Often we work in ways that are very easy to mimic for cybercriminals. If your average workday is spent clicking links and opening attachments in emails, it is no wonder if you also end up clicking the phishing link sent from someone pretending to be a customer. It is better to use Microsoft Teams, Slack or another internal platform for internal day-to-day work. Instead of attachments, we can use document collaboration platforms like G Suite or Microsoft365. When we reduce the amount of email in general, and in particular emails for document collaboration, we make it much easier for us as human beings to see if a phishing is out of place.
Detecting the intruder
At one point your company will be breached. Someone clicks that link and installs the malware. If you can detect and stop the attacker before data is exfiltrated and files are encrypted, you are stopping the most severe consequences from manifesting. What you can do here depends a lot on your organisation’s maturity and resource access. In general, the following practices should be implemented:
- Run antivirus on every computer, with a solution that can alert the IT team of detections if possible
- Segregate the internal network so that the malware cannot easily spread from laptops to more critical computers
- Use two-factor authentication for access to all critical resources, including administration systems
- Do not use administrative users in day-to-day work
You need a plan for how to react to signs of something wrong going on. If you can’t stop the intrusion in the first place, you really need to be ready for the ransomware in your network; that means detecting that something is wrong and then taking action on it, preferably in an automated way. The most important thing if you think a computer or a user is compromised, is to isolate that situation by removing the computer from the network, revoking access to that user. Make sure you have a way of doing this.

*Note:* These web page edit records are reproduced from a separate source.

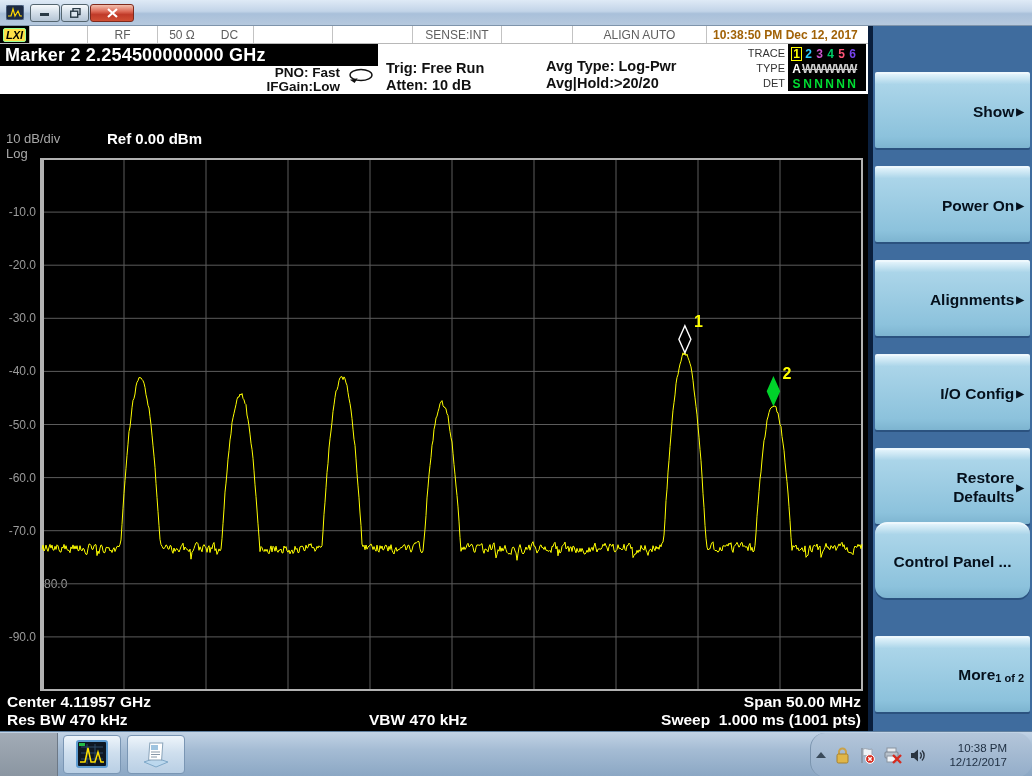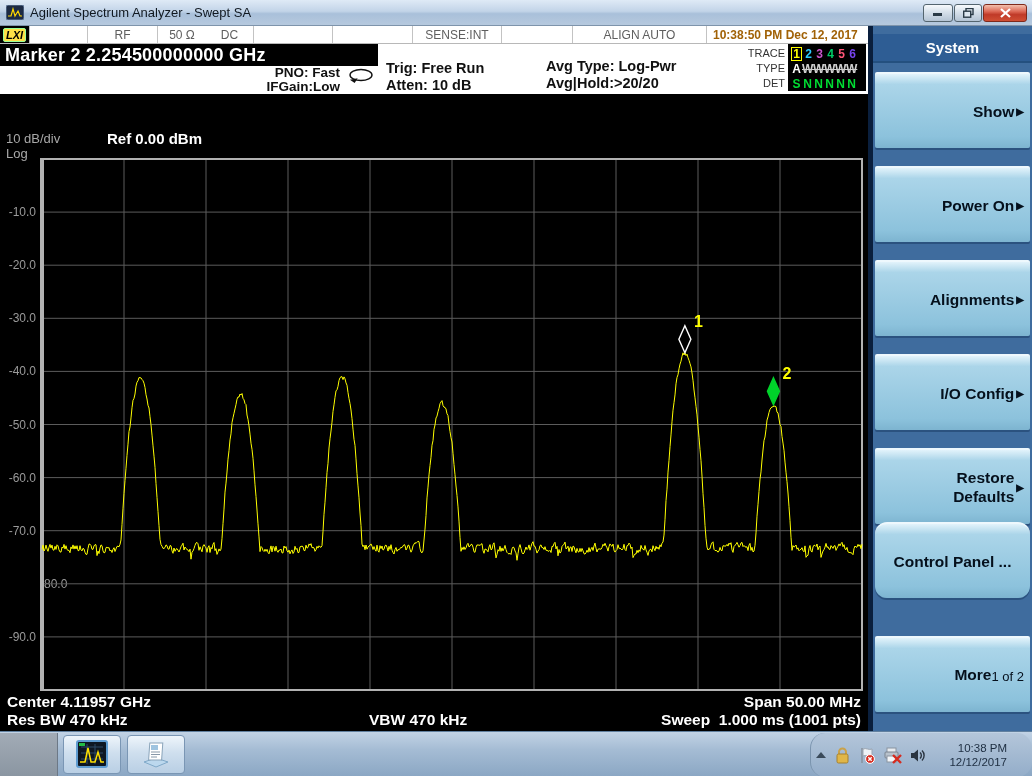--- a/index.html
+++ b/index.html
@@ -89,7 +89,6 @@
       <rect x="0" y="0" width="18" height="15" rx="2" fill="#1c2a44" stroke="#6f87a8"></rect>
       <polyline points="2,11 5,11 7,4 9,11 12,6 14,11 16,11" fill="none" stroke="#ffd700" stroke-width="1.2"></polyline>
     </svg>
-    <span class="title">Agilent Spectrum Analyzer - Swept SA</span>
     <div class="winbtns">
       <div class="winbtn min">
         <svg width="10" height="9" viewBox="0 0 10 9">

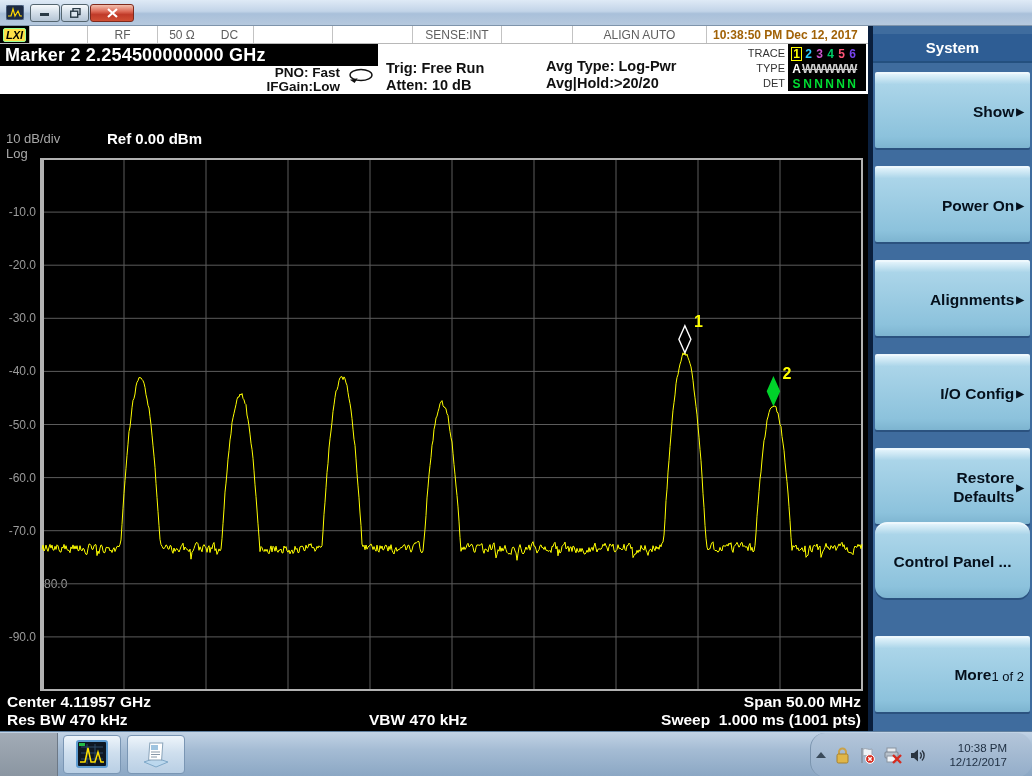--- a/index.html
+++ b/index.html
@@ -209,7 +209,6 @@
 
   <div id="sidebar">
     <div class="edge"></div>
-    <div id="sysheader">System</div>
 
   <div class="softkey" style="top: 46px;">
         <div class="lines">Show</div>

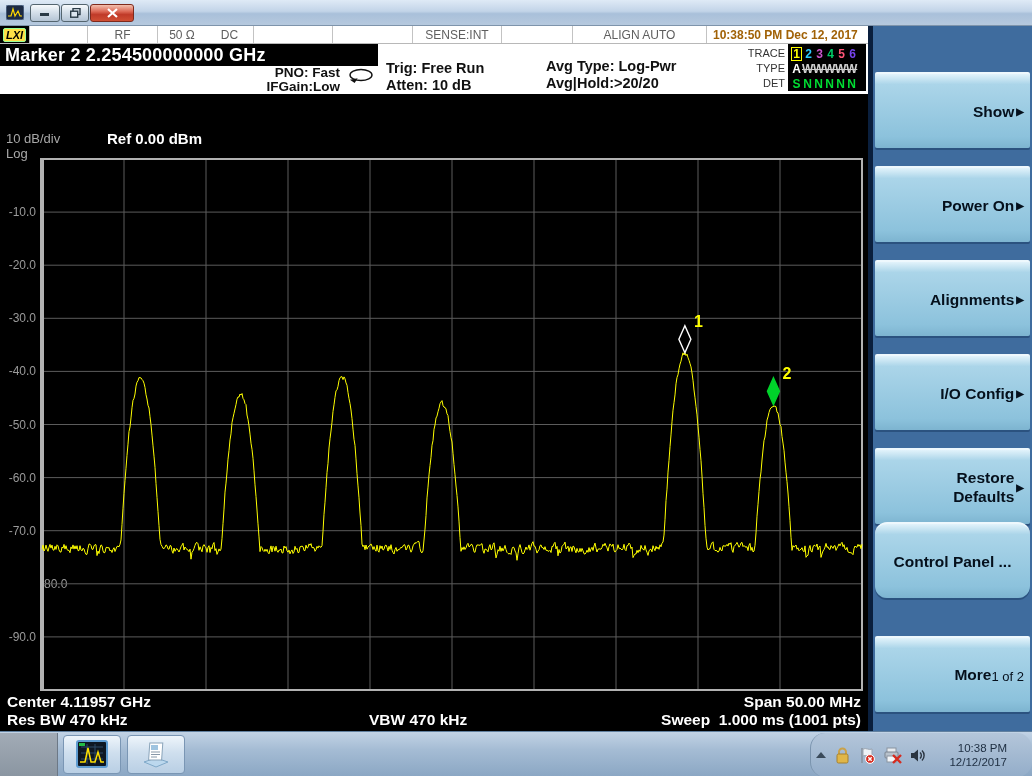--- a/index.html
+++ b/index.html
@@ -66,7 +66,7 @@
   .softkey .lines{text-align:right;line-height:19px;}
   .softkey .arr{font-size:10px;margin-left:2px;}
   .softkey.center{justify-content:center;}
-  .softkey .sub{font-weight:normal;font-size:13px;margin-top:2px;}
+  .softkey .sub{font-weight:bold;font-size:11px;margin-top:2px;}
 
   
   #taskbar{position:absolute;left:0;top:731px;width:1032px;height:45px;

Backups are your best friends
Before encrypting your data, criminals will often try to destroy your backups. It is important to have recent backups, and to protect them very well. Having a recent backup available completely offline can be a life-saver. A good idea is to have at least two backup locations, where one is offline. Also make sure to create and store safely hashes of backups so that you can see if they have been tampered with.
Without planning, your ability to execute under stress will be very poor. Think through what can happen, make a plan for what you will do when it happens.
- Who is responsible for what?
- How can you get help when you need it?
- Who are you internal stakeholders and what do they need to know?
- What do you say to the customers, suppliers, media?
- How do you start to contain the problem and begin recovery?
- What services will you try to reestablish first, and what can wait?
- How do you communicate if all your computer systems are unavailable?
- Will you engage with the attackers to buy time?
Digital fire drills
You know the drill, the alarm goes off, the floor fire safety responsible takes charge, gets everyone out the building. Afterwards the evacuation exercise is evaluated with respect to time, people not getting out of the building, communications with first responders. In the shadow of the ransomware danger, the same practice is needed if we are going to have a realistic chance of managing a cyberattack in practice; we need digital fire drills.
They do not need to be advanced and depend a lot on a simulation lab. Remember, the purpose of running an exercise is to help us be ready for ransomware attacks, and to help us build confidence in our ability to handle such incidents. The important thing is to test the decision making and communications process. Doing the whole process as a tabletop exercise or even on a video conference during COVID-19 conditions can be perfectly fine. We should aim to make annual digital fire drills expected and normal!